暑い。
いつまでも暑い。
週間天気予報には心底うんざりさせられる。
「このあたりから涼しくなります」と発表されても、いざその日付が近付くと、さながら蜃気楼の如く低い気温が掻き消えて、変わらぬ夏日が顔を出す。ゴールポストを延々と動かされている気分であった。
勢い気象庁に対し、意趣を抱かずにいられない。
不都合な天候への苦情、慨嘆、鬱懐、憤懣、愚痴を彼らに対しぶつけるという風潮は、大正時代に既にこれを見出せる、百年以上連綿と続く、ある種伝統とも言える。
そういう庶民の気質に対し、
「困ったものだ」
と、露骨に顔をしかめるは、ごぞんじ武田久吉博士。
当時の彼の著述に曰く、
「科学に無理解な世人は、天気は中央気象台で日々勝手にとりきめて、それを予報として発表するものだとさへ思ってゐる。
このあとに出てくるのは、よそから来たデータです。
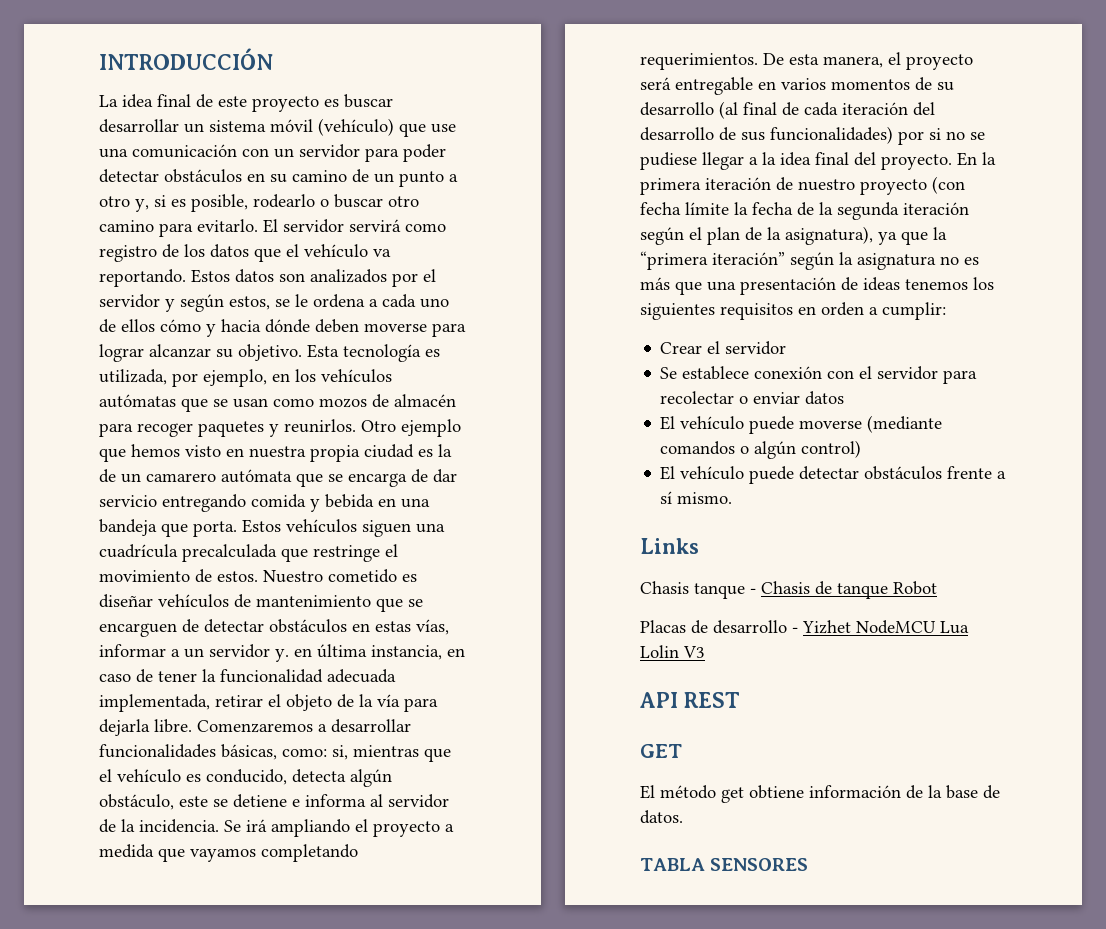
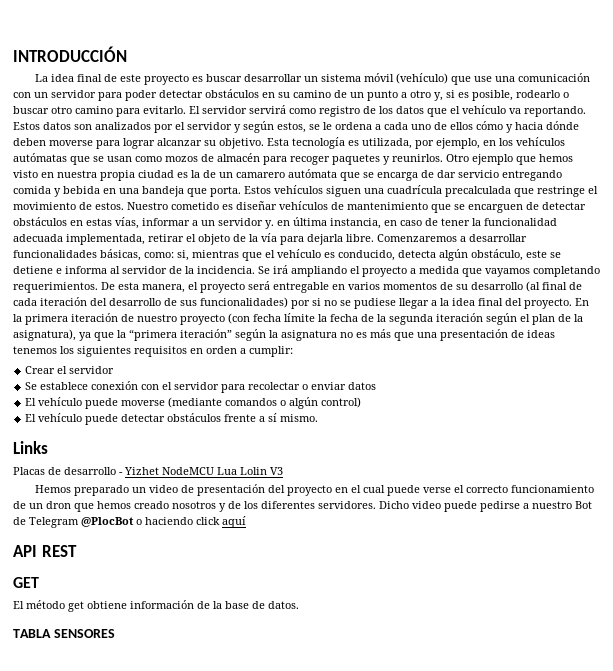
- Chasis tanque - Chasis de tanque Robot
+ Hemos preparado un video de presentación del proyecto en el cual puede verse el correcto funcionamiento de un dron que hemos creado nosotros y de los diferentes servidores. Dicho video puede pedirse a nuestro Bot de Telegram @PlocBot o haciendo click aquí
ゆゑに天気予報が当たらなかったら、それは気象台の罪になることは勿論、霖雨がつゞくとか、旱日がつゞくとかいふ場合には、たとひ予報が当たったとしても、斯かる天気から世人が受ける迷惑は、気象台がつぐなふべきとさへ考へる向きもあるといふ」
日本人の精神界にはまだまだ科学的思考が足りませぬ、だからこんなお門違いな文句をつける、と。
苦々し気に書き綴ったものである。
(Wikipediaより、中央気象台)
彼の判定に従えば、私なぞも無智蒙昧な愚民の一人に算入されることだろう。
が、言い訳をさせてもらうなら、斯くも強烈な太陽光の熱射の前に、科学的思考がなんだろう。思慮など片端から溶けて、原始的な感情の虜とならずにいられまい。
だから夏は嫌いというのだ。
脳味噌がオーバーヒートして、出すも入れるも儘ならなくなる。
秋の到来が一日も早からんことを、ただひたすらに希う。